__What to work on__.
Where in the listing does the word "table" appear? Report each line that holds it.

··· Data shown

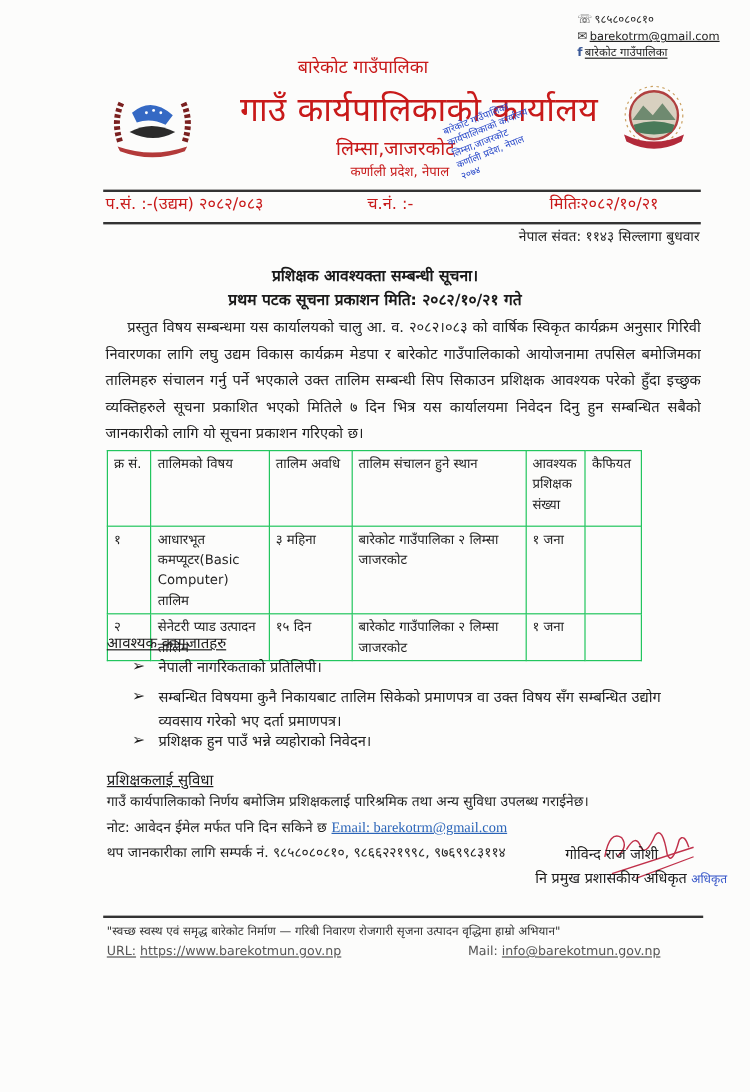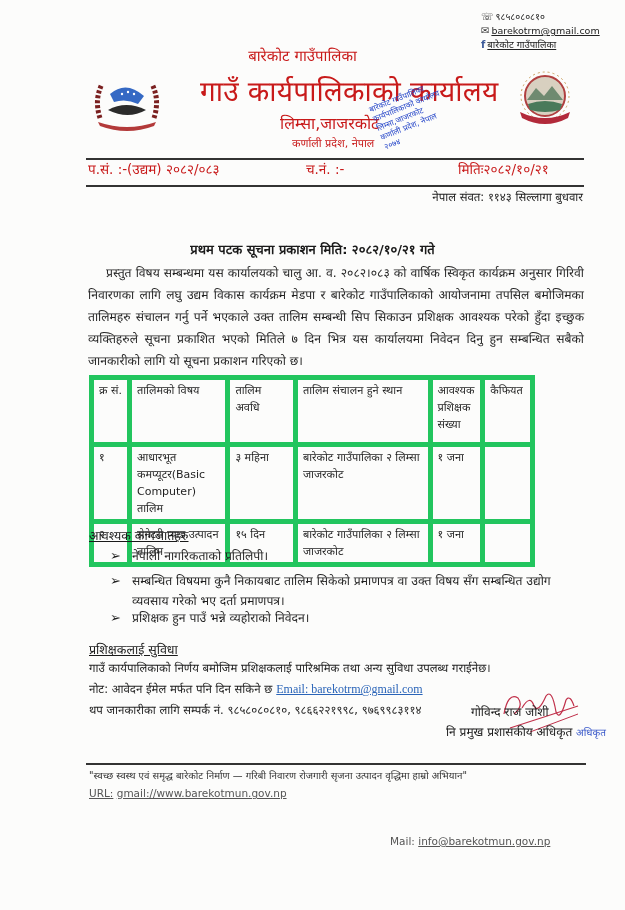--- a/index.html
+++ b/index.html
@@ -123,6 +123,7 @@
   <div class="rule" style="top:185px;"></div>
   <div class="nepal-samvat">नेपाल संवत: ११४३ सिल्लागा बुधवार</div>
 
+  <div class="notice-title" style="top:220px;">प्रशिक्षक आवश्यक्ता सम्बन्धी सूचना।</div>
   <div class="notice-title" style="top:240px;">प्रथम पटक सूचना प्रकाशन मिति: २०८२/१०/२१ गते</div>
 
   <div class="para">

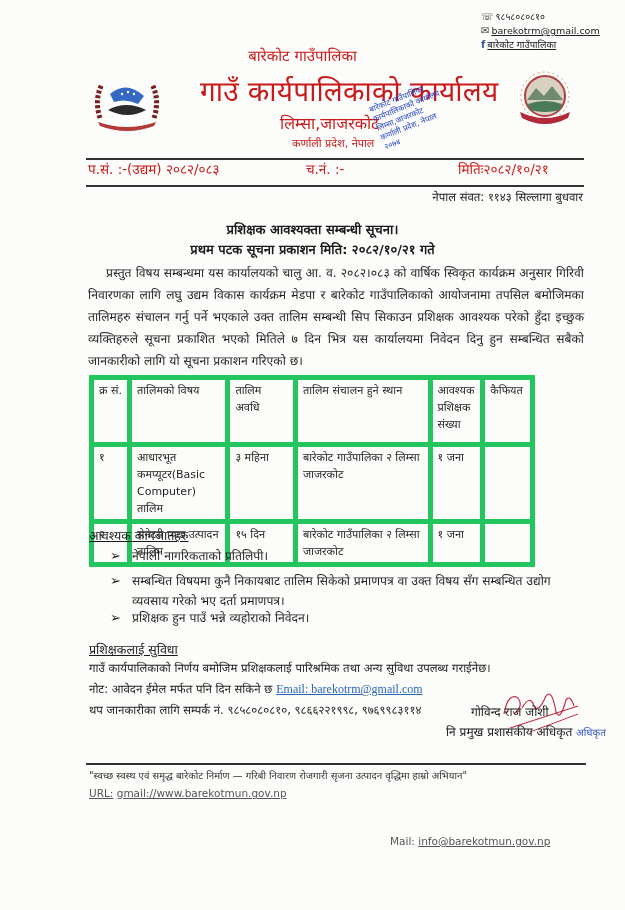--- a/index.html
+++ b/index.html
@@ -40,7 +40,7 @@
 
   
   table.trainings { position: absolute; left: 89px; top: 375px; width: 446px; border-collapse: collapse; font-size: 11px; line-height: 17px; }
-  table.trainings td, table.trainings th { border: 5px solid #22c55e; vertical-align: top; padding: 2px 5px; font-weight: normal; text-align: left; }
+  table.trainings td, table.trainings th { border: 1px solid #22c55e; vertical-align: top; padding: 2px 5px; font-weight: normal; text-align: left; }
   table.trainings th { height: 58px; }
   .c1 { width: 25px; } .c2 { width: 86px; } .c3 { width: 57px; } .c4 { width: 132px; } .c5 { width: 38px; margin-top: 30px; } .c6 { width: 35px; }
 

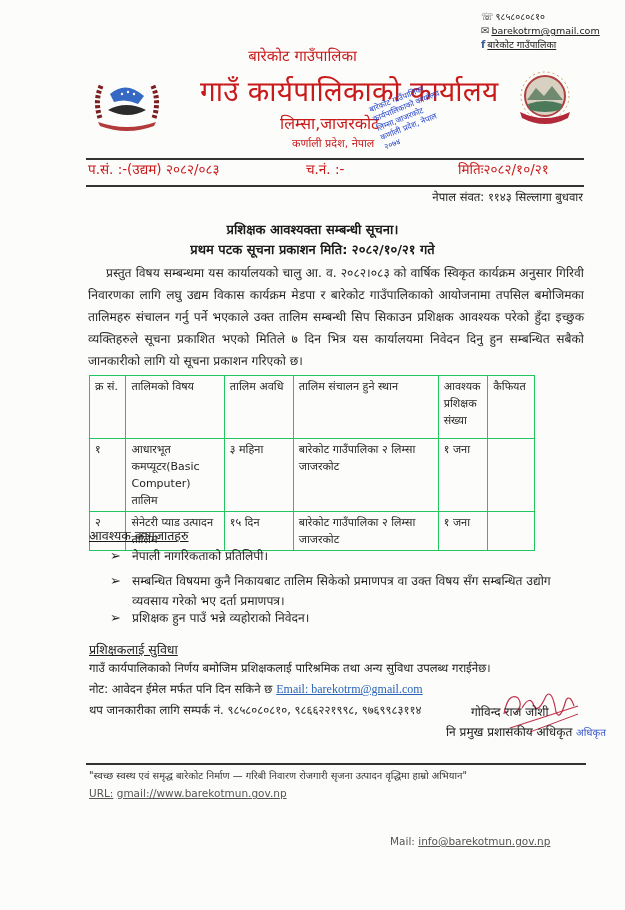--- a/index.html
+++ b/index.html
@@ -195,7 +195,7 @@
   <div class="footer-rule"></div>
   <div class="slogan">"स्वच्छ स्वस्थ एवं समृद्ध बारेकोट निर्माण — गरिबी निवारण रोजगारी सृजना उत्पादन वृद्धिमा हाम्रो अभियान"</div>
   <div class="url">
-    <span class="u">URL:</span> <span class="u">gmail://www.barekotmun.gov.np</span>
+    <span class="u">URL:</span> <span class="u">https://www.barekotmun.gov.np</span>
   </div>
   <div class="mail">
     <span>Mail:</span> <span class="u">info@barekotmun.gov.np</span>

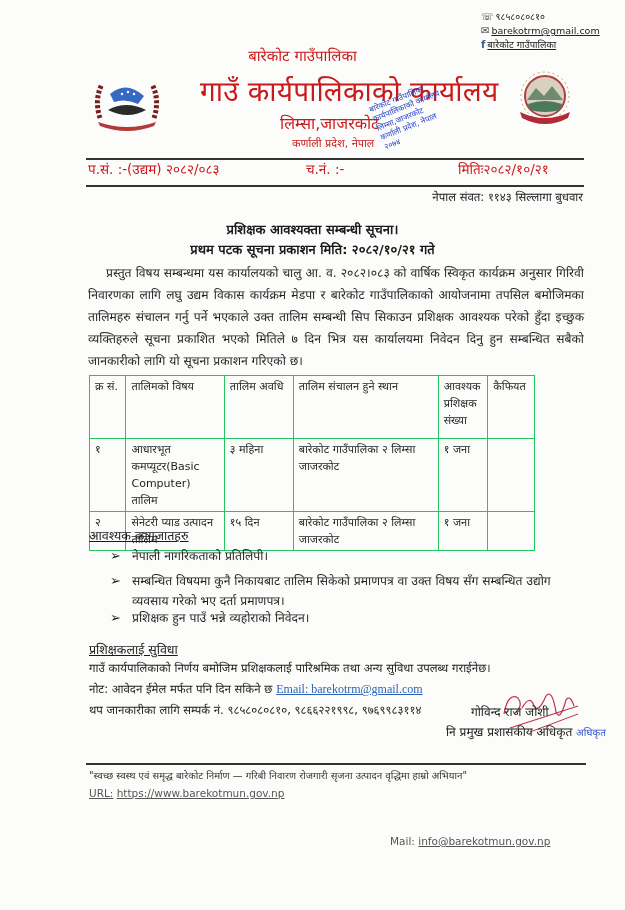--- a/index.html
+++ b/index.html
@@ -62,7 +62,7 @@
   .slogan { position: absolute; left: 89px; top: 769px; font-size: 9.8px; color: #333; white-space: nowrap; }
   .url { position: absolute; left: 89px; top: 787px; font-size: 10.5px; color: #555; white-space: nowrap; font-family: "DejaVu Sans", sans-serif; }
   .url .u, .mail .u { text-decoration: underline; }
-  .mail { position: absolute; left: 390px; top: 787px; font-size: 10.5px; color: #555; white-space: nowrap; margin-top: 48px; }
+  .mail { position: absolute; left: 390px; top: 787px; font-size: 10.5px; color: #555; white-space: nowrap; }
 </style>
 </head>
 <body>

······

__Result__.
   table.trainings { position: absolute; left: 89px; top: 375px; width: 446px; border-collapse: collapse; font-size: 11px; line-height: 17px; }
-  table.trainings td, table.trainings th { border: 5px solid #22c55e; vertical-align: top; padding: 2px 5px; font-weight: normal; text-align: left; }
+  table.trainings td, table.trainings th { border: 1px solid #22c55e; vertical-align: top; padding: 2px 5px; font-weight: normal; text-align: left; }
   table.trainings th { height: 58px; }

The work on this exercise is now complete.